Wednesday, April 29, 2009

Call for Evidence on High-Performance Video Coding (HVC)

--excerpted from N10553 which can be found on

1 Introduction

A large quantity of video material is already distributed in digital over broadcast channels, digital networks and packaged media. More and more of this material will be distributed with increased resolution and quality demand.

Technology evolution will soon make possible the capture and display of video material with a quantum leap in quality (temporal and spatial resolution, color fidelity, amplitude resolution).
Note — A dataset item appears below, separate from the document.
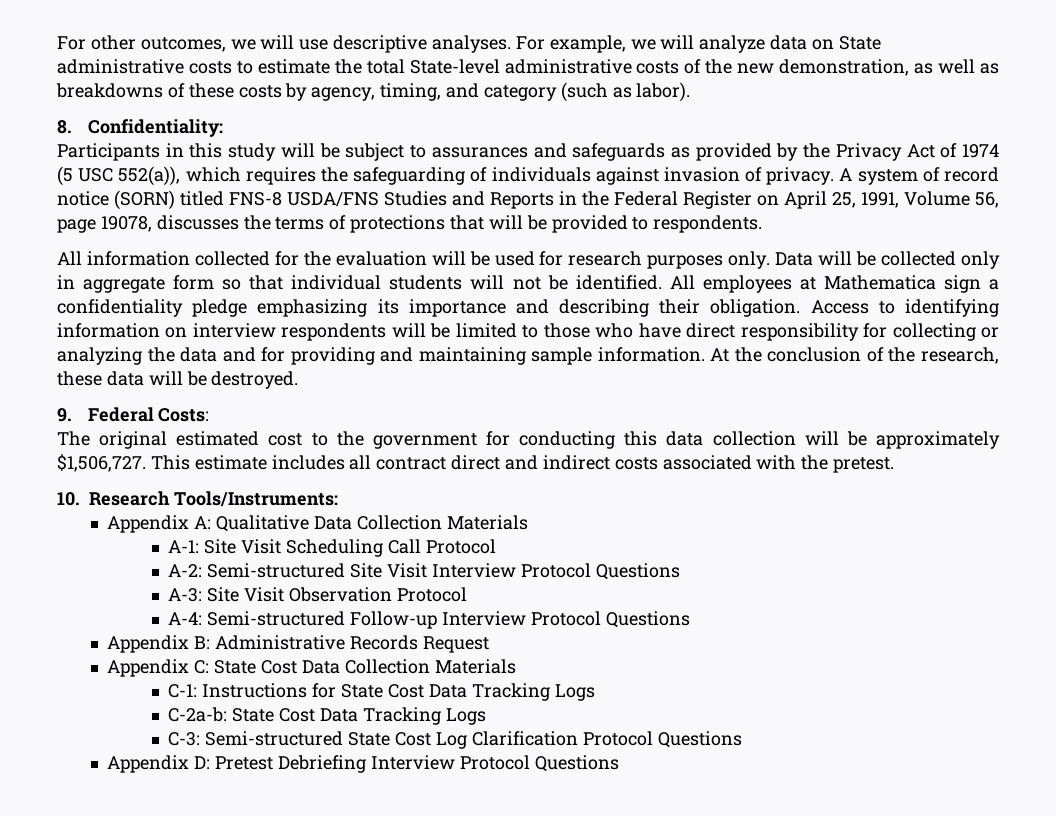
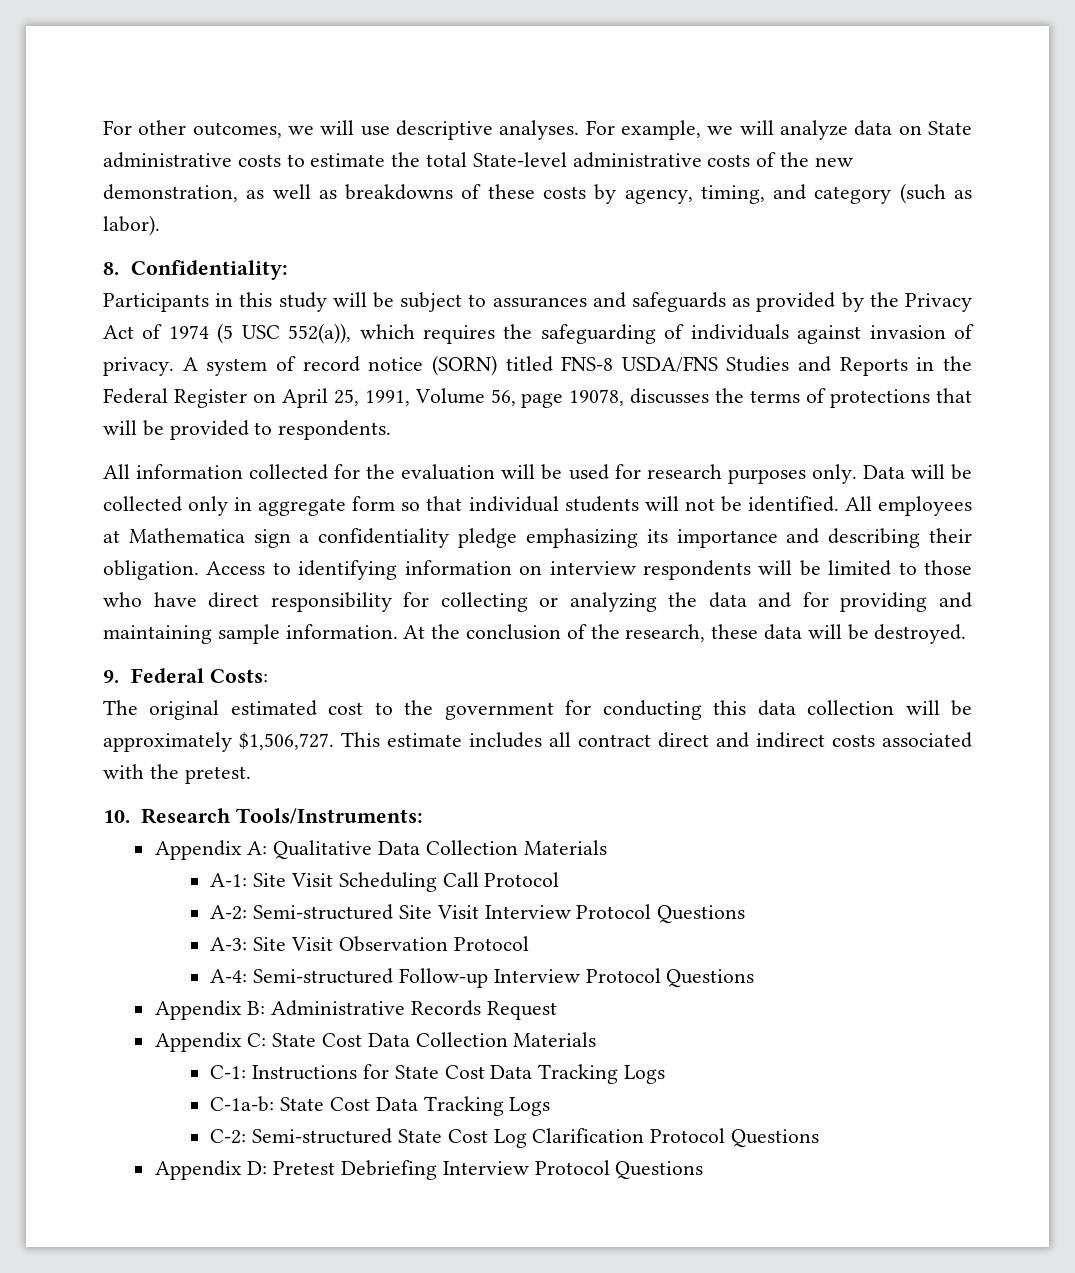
- C-2a-b: State Cost Data Tracking Logs
- C-3: Semi-structured State Cost Log Clarification Protocol Questions
+ C-1a-b: State Cost Data Tracking Logs
+ C-2: Semi-structured State Cost Log Clarification Protocol Questions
Networks are already finding it difficult to carry HDTV resolution and data rates economically to the end user. Therefore, further data rate increase will put additional pressure on the networks. For example:
  • High-definition (HD) devices (displays and cameras) are affordable for consumer usage today, while the currently available internet and broadcast network capacity is not sufficient to transfer large amount of HD content economically. While this situation may change slowly over time, the next generation of ultra-HD (UHD) contents and devices, such as 4Kx2K displays for home cinema applications and digital cameras, are already appearing on the horizon.
  • For mobile terminals, video quality using resolutions such as QCIF at low frame rates and low bit rates today is largely unacceptable. While the overall data rate will increase with the evolution of 3G/LTE and 4G networks, also the number of users increases simultaneously with their quality demand. Anticipating that lightweight HD resolutions such as 720p or even beyond will be introduced in the mobile sector to provide similar perceptual quality as for the home applications, lack of sufficient data rates as well as the prices to be paid for transmission will remain a problem for the long term.
MPEG has concluded that video bitrate (when current compression technology is used) will go up faster than the network infrastructure will be able to carry economically, both for wireless and wired networks. Therefore a new generation of video compression technology that has sufficiently higher compression capability than the existing AVC standard in its best configuration (the High Profile), is needed. A study has been started on the feasibility of HVC, which is mainly intended for high quality applications, in particular expecting
  • Performance improvements in terms of coding efficiency at higher resolution,
  • Applicability to entertainment-quality services such as HD mobile, home cinema and Ultra High Definition (UHD) TV.
First results that were reported to MPEG indicate that compression technology giving higher compression performance than AVC might exist for such application cases. It is therefore planned to enter a more rigorous evaluation phase, with a Call for Evidence on new high-performance video compression technology potentially followed by a formal Call for Proposals.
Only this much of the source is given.